Informatics in Medicine Unlocked (Jan 2022)
Modeling the optimization of COVID-19 pooled testing: How many samples can be included in a single test?
Abstract
Objectives: This study tries to answer the crucial question of how many biological samples can be optimally included in a single test for COVID-19 pooled testing. Methods: It builds a novel theoretical model which links the local population to be tested in a region, the number of biological samples included in a single test, the “attitude” toward resource cost saving and time taken in a single test, as well as the corresponding resource cost function and time function, together.

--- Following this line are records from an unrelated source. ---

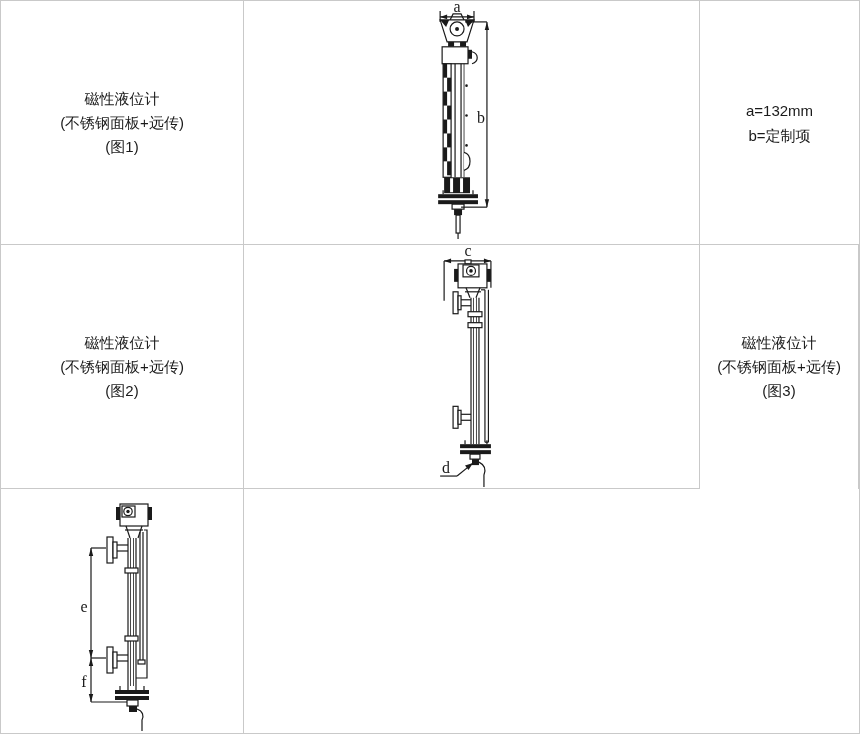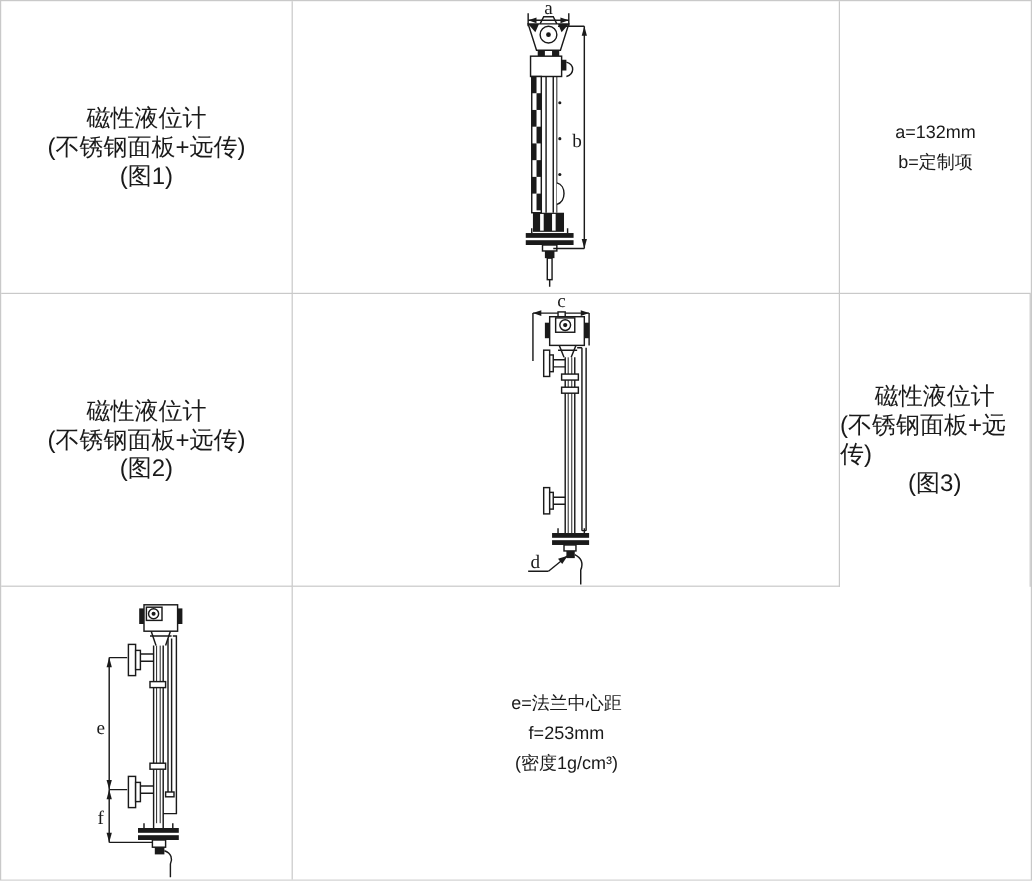"磁性液位计" .title-line { font-size: 20px -> 15px }
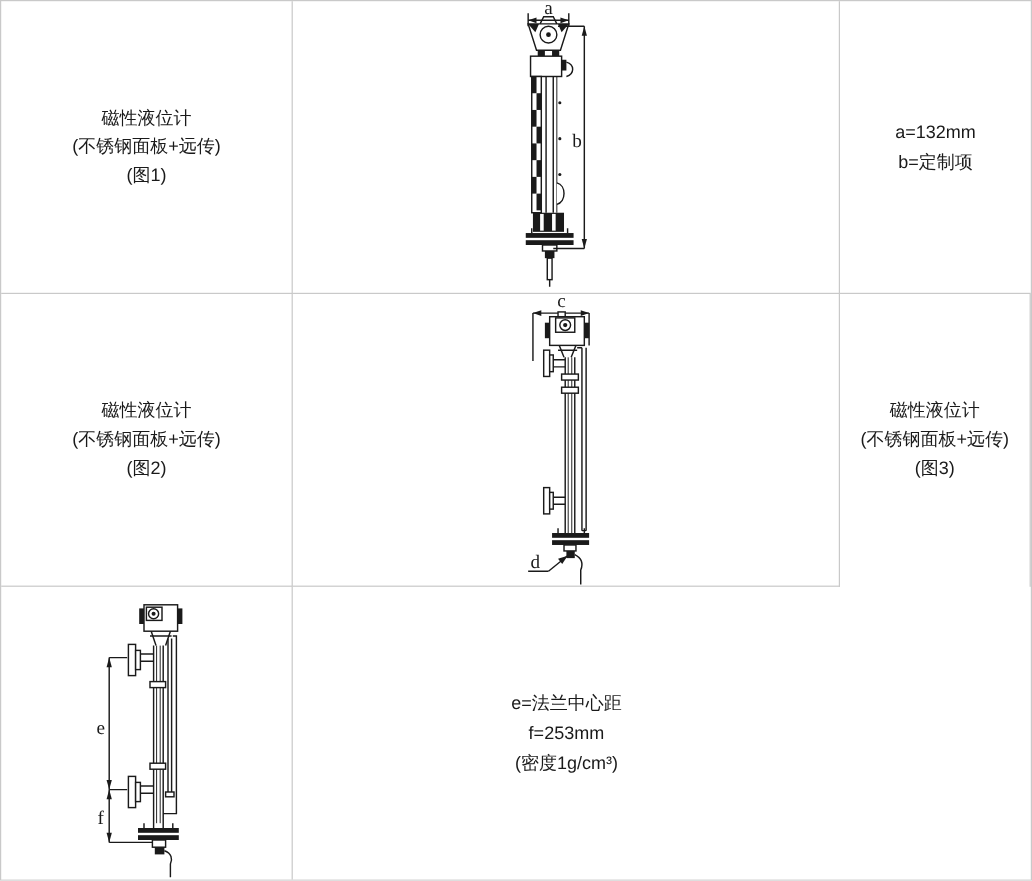"e=法兰中心距" div.cell { html: <div> <div>e=法兰中心距</div> <div>f=253mm</div> <div>(密度1g/cm³)</div> </div> -> none }
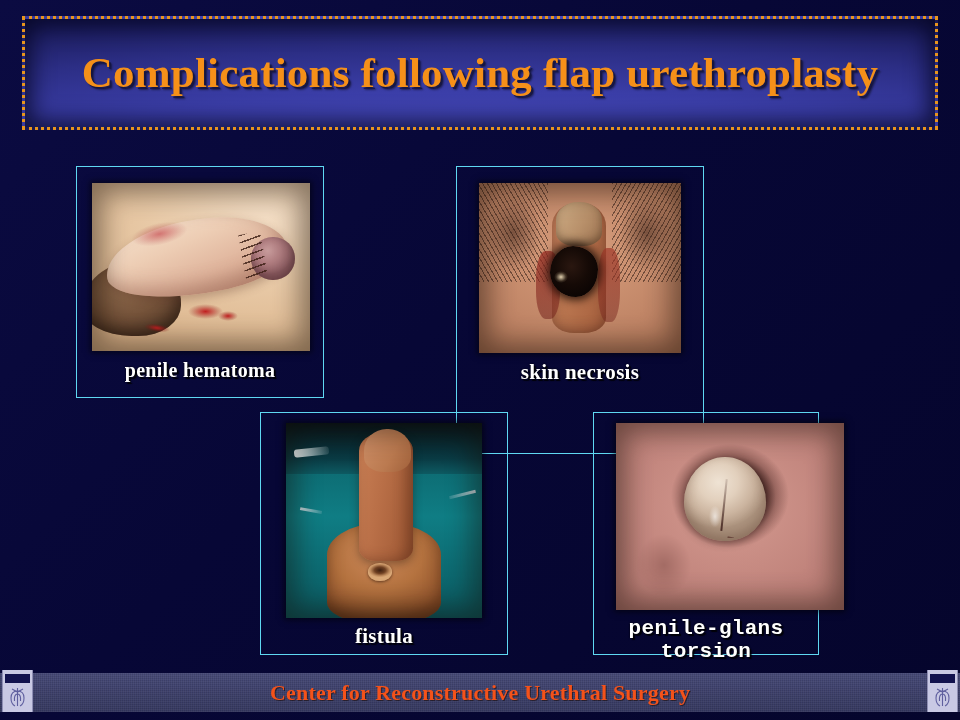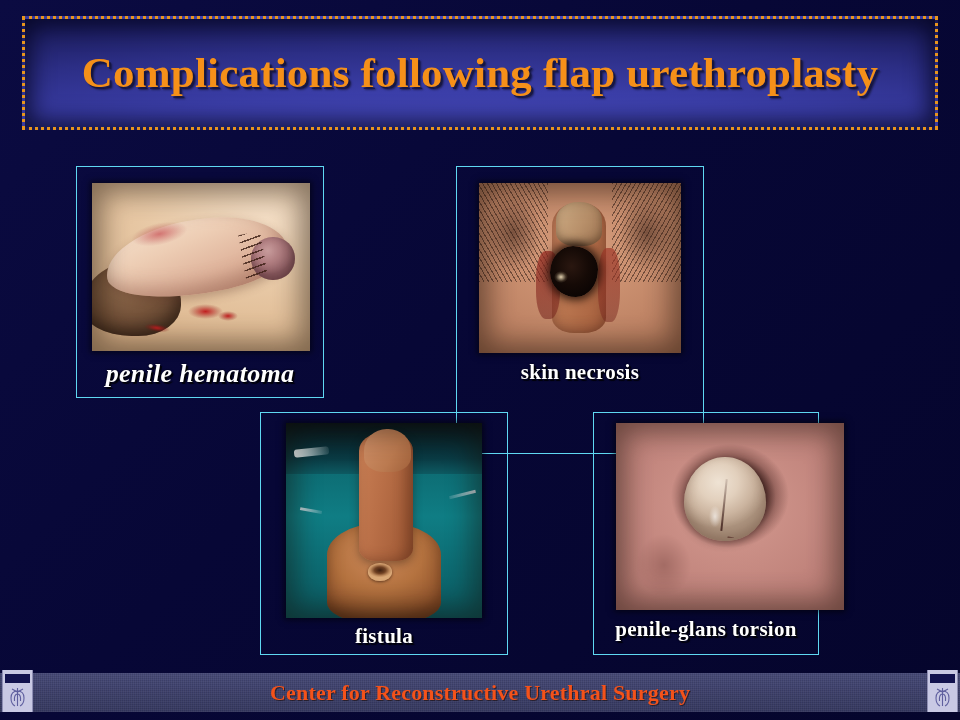"penile hematoma" #panel-1 .caption { font-size: 26px -> 20px; font-style: italic -> none }
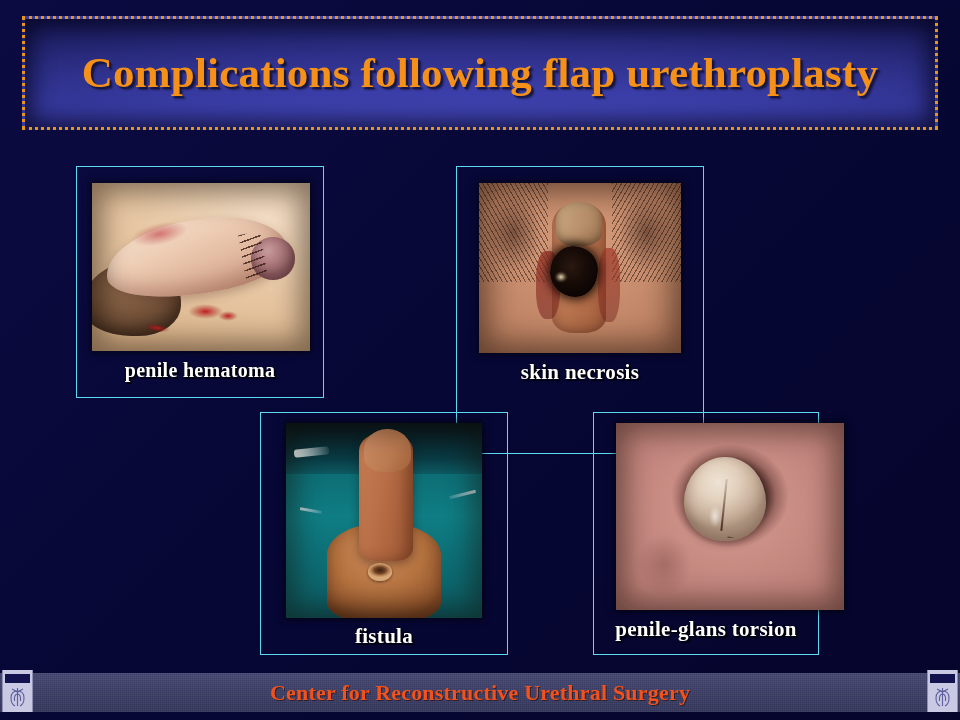"penile-glans torsion" #panel-4 { font-family: none -> Liberation Mono, monospace }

The numerical simulation results are then used to formulate the resource cost function as well as the time function. Finally, a loss function to be minimized is constructed and the optimal number of samples included is calculated. Results: In a numerical example, we consider a region of 1 million population which needs to be tested for the infection of COVID-19. The solution calculates the optimal number of biological samples included in a single test as 4.254 when the time taken is given the weight of 50% under the infection probability of 10%. Other combinations of numerical results are also presented. Conclusions: As we can see in our simulation results, given the infection probability at 10%, setting the number of biological samples included in a single test (in the integer level) at [4,6] is reasonable for a wide range of the subjective attitude between time and resource costs. Therefore, in the current practice, 5-mixed samples would sound better than the commonly used 10-mixed samples.